***** Extracted material
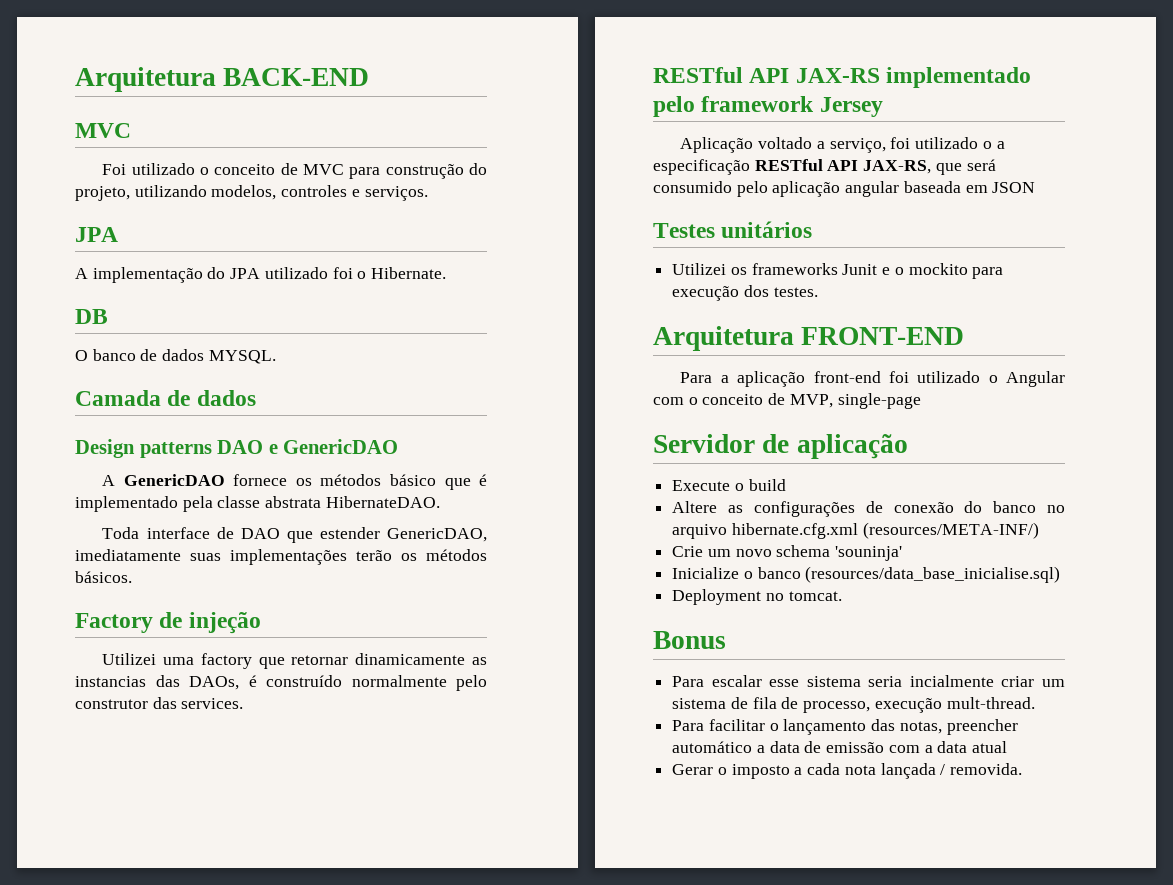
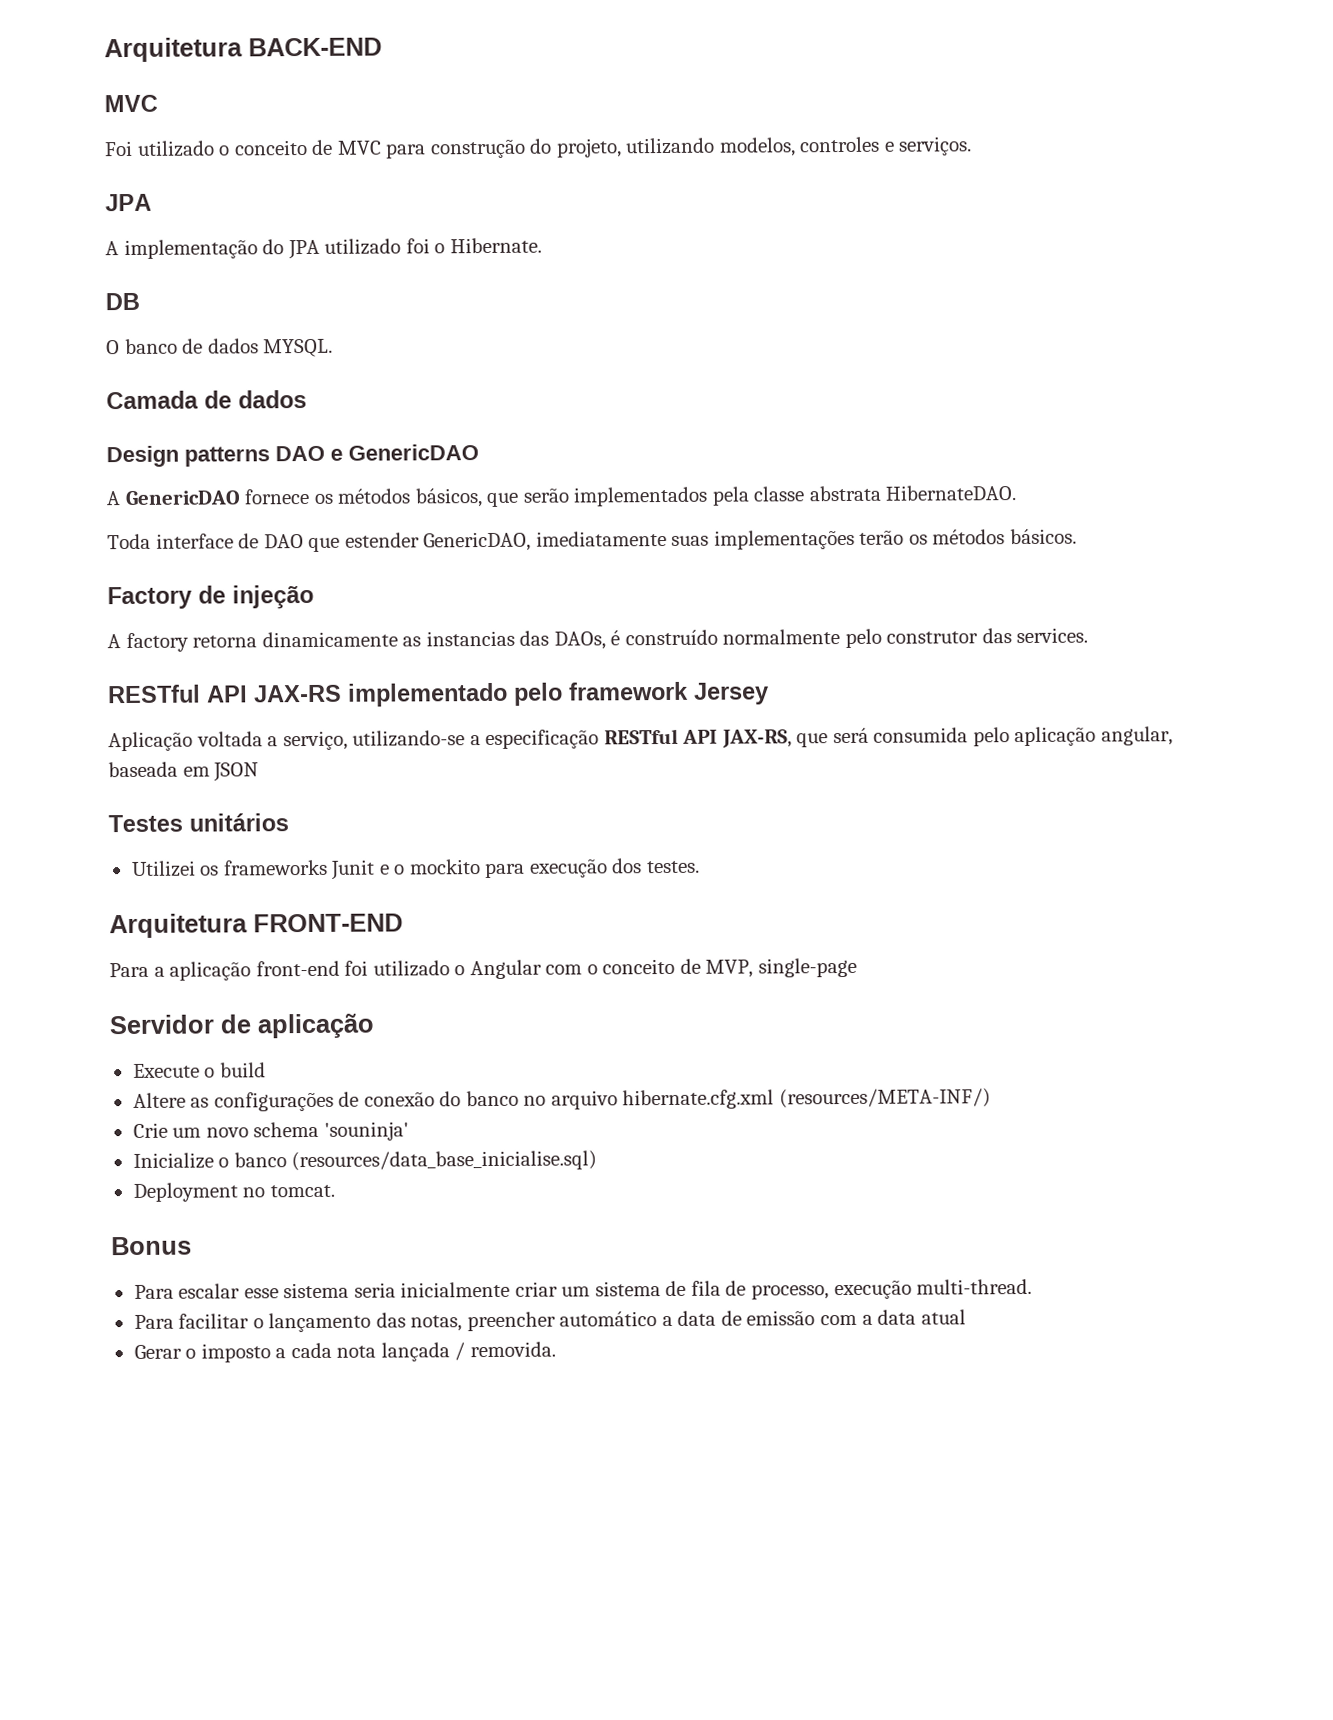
[389,474,487,490] [75,496,178,512] básico que é implementado -> [414,486,709,508] básicos, que serão implementados
[102,653,349,669] Utilizei uma factory que retornar -> [107,632,258,653] A factory retorna
[758,137,813,149] voltado -> [196,731,263,747] voltada
[890,137,992,149] foi utilizado o -> [352,730,466,747] utilizando-se
[653,181,732,193] consumido -> [873,727,969,743] consumida
[845,181,900,197] angular -> [1101,726,1174,746] angular,
[909,675,994,687] incialmente -> [400,1281,511,1298] inicialmente
[946,697,1035,709] mult-thread. -> [916,1278,1033,1295] multi-thread.

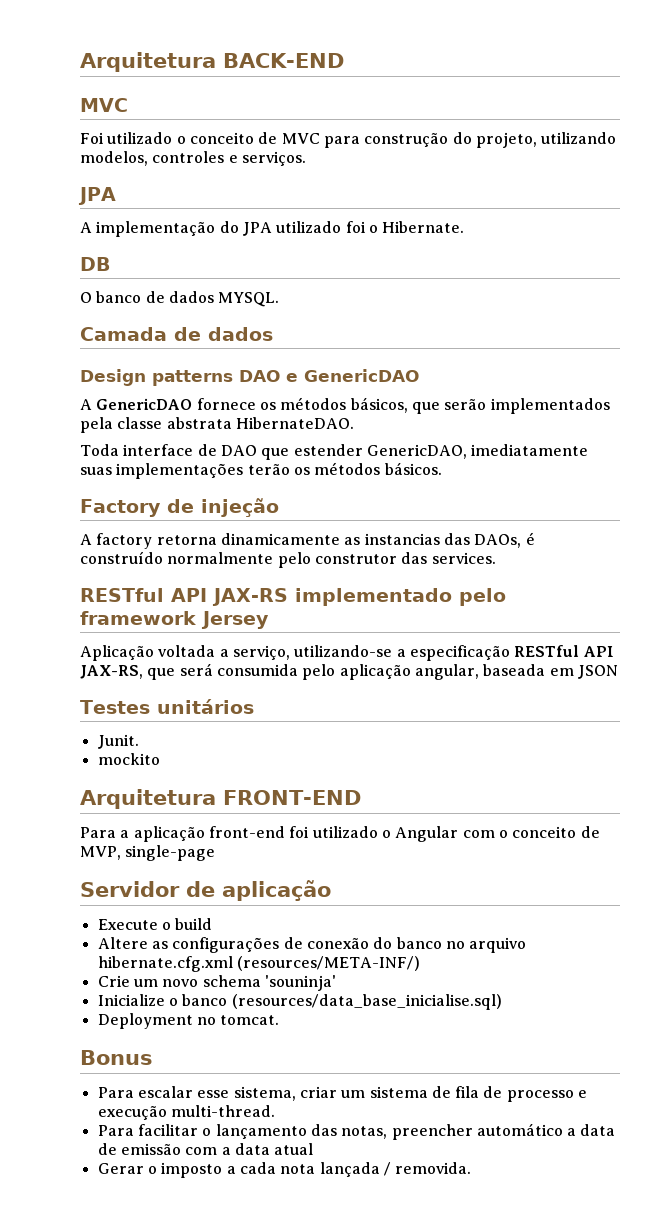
[130,858,700,880] Utilizei os frameworks Junit e o mockito para execução dos testes. -> [97,734,139,749] [97,753,160,765] Junit. // mockito
[283,1281,511,1299] sistema seria inicialmente -> [233,1086,296,1101] sistema,
[750,1284,829,1300] processo, -> [506,1090,588,1102] processo e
**********
-- What to do --
Look through the records and gather each line with the word "Utilizei".

-- Answer space --
[102,653,349,669] Utilizei uma factory que retornar -> [107,632,258,653] A factory retorna
[130,858,700,880] Utilizei os frameworks Junit e o mockito para execução dos testes. -> [97,734,139,749] [97,753,160,765] Junit. // mockito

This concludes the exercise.